Data for this exercise:
+++
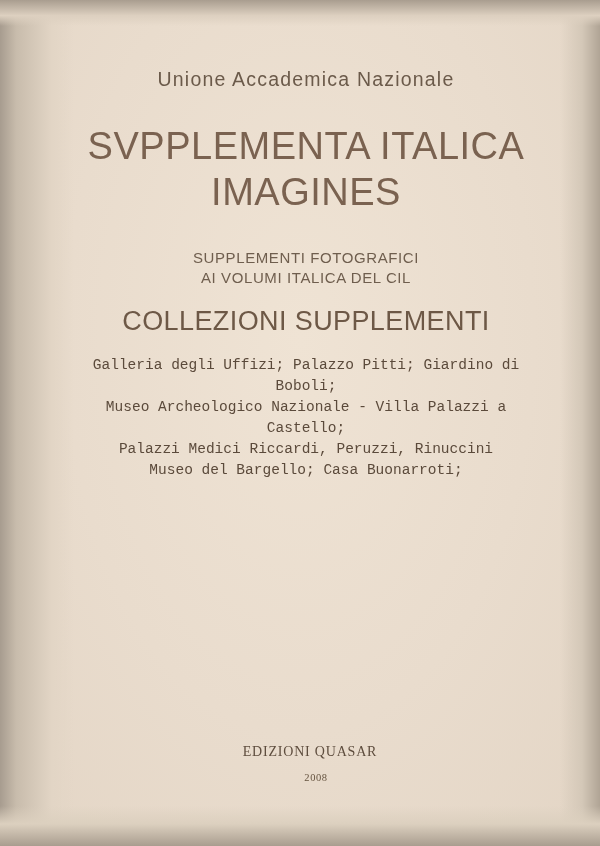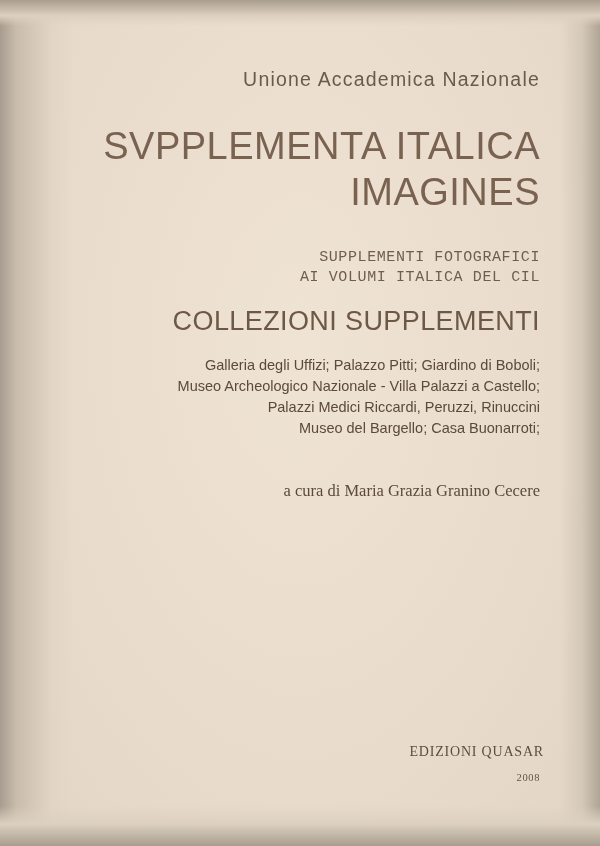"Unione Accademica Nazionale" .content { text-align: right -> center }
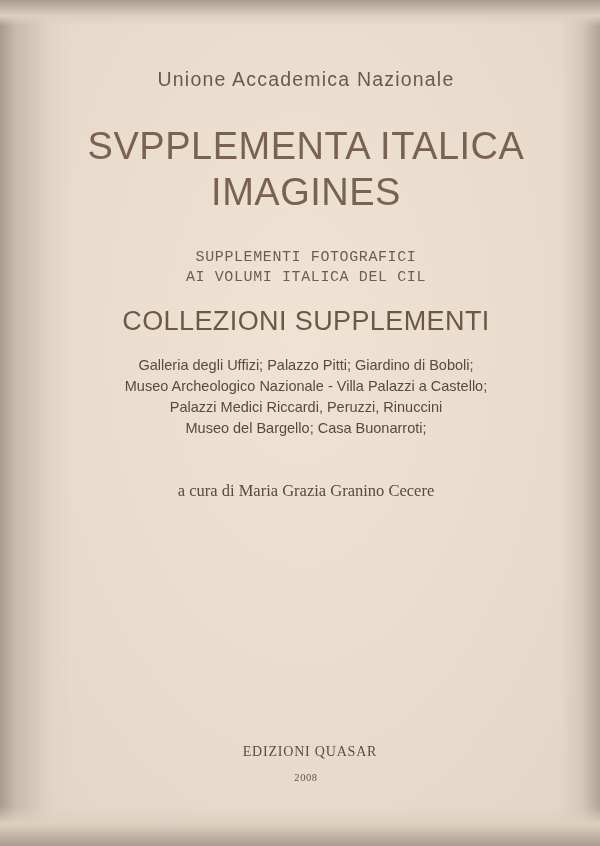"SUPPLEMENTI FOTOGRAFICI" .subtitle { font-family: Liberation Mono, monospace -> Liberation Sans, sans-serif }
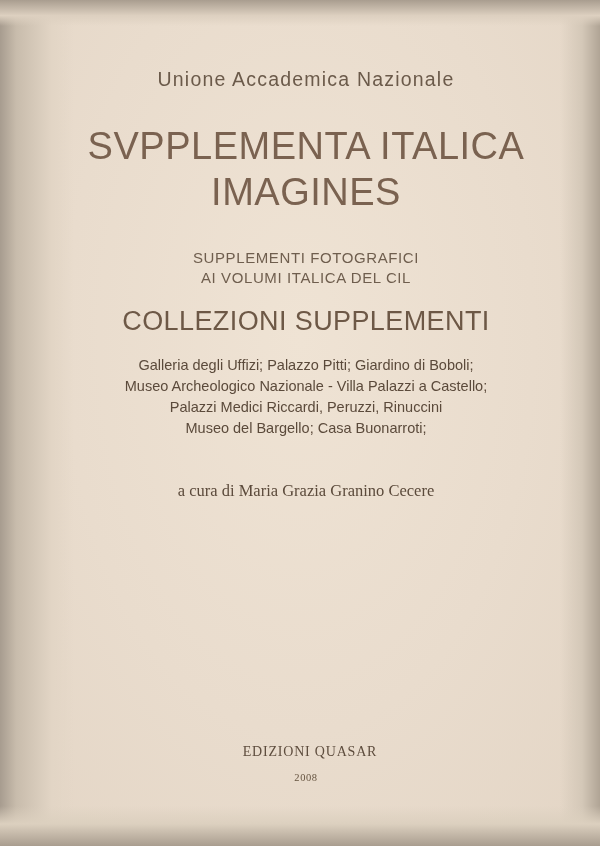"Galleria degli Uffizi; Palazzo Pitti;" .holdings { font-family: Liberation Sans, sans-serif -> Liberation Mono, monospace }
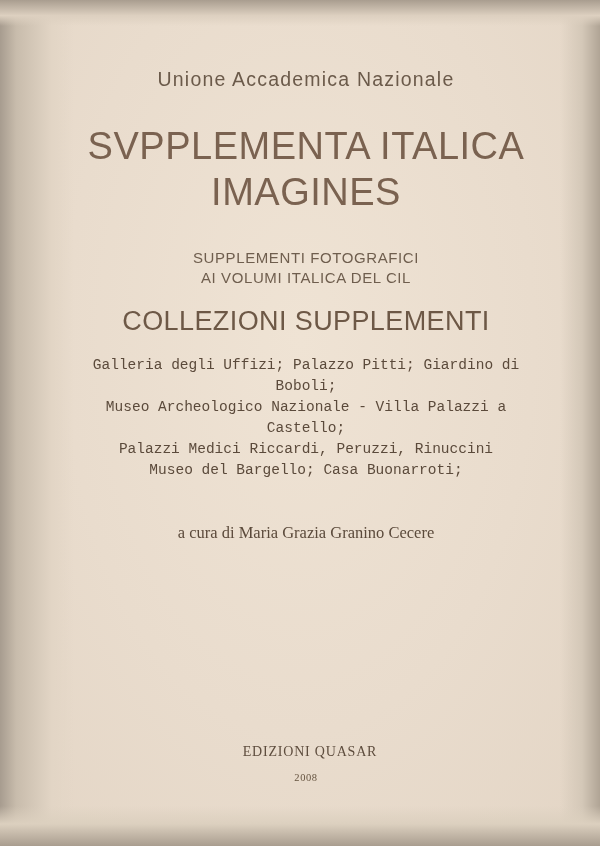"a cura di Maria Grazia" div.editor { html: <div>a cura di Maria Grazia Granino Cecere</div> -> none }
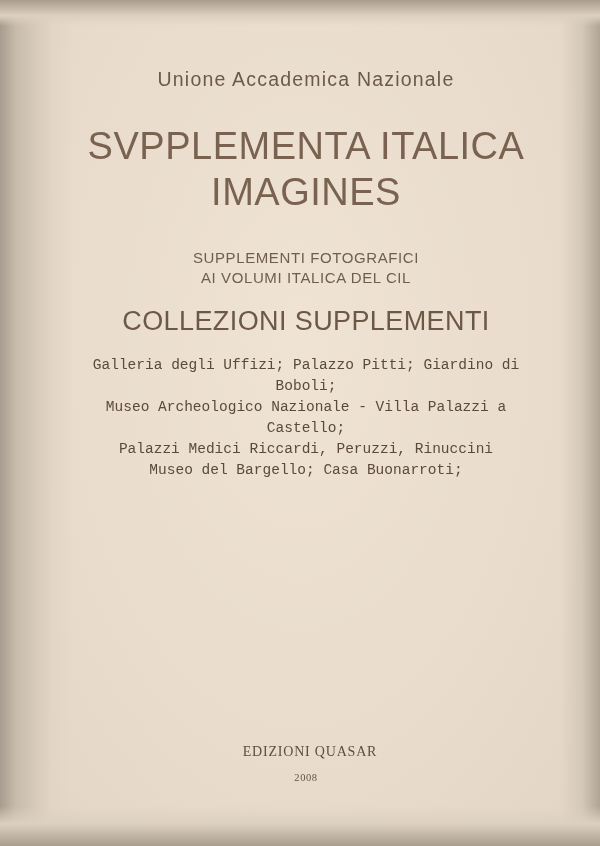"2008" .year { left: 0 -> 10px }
+++
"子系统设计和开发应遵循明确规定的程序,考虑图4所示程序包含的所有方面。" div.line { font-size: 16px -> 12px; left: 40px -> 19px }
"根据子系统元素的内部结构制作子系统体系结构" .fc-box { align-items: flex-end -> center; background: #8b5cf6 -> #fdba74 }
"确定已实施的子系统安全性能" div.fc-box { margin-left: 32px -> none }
+++
Task to complete: Of all the material above, only the lines from the one that has "text-align: right ->" down to the one that has "left: 0 -> 10px" are to be written out, exactly and with both ends included. Pictures are skipped.

Exercise output:
"Unione Accademica Nazionale" .content { text-align: right -> center }
"SUPPLEMENTI FOTOGRAFICI" .subtitle { font-family: Liberation Mono, monospace -> Liberation Sans, sans-serif }
"Galleria degli Uffizi; Palazzo Pitti;" .holdings { font-family: Liberation Sans, sans-serif -> Liberation Mono, monospace }
"a cura di Maria Grazia" div.editor { html: <div>a cura di Maria Grazia Granino Cecere</div> -> none }
"2008" .year { left: 0 -> 10px }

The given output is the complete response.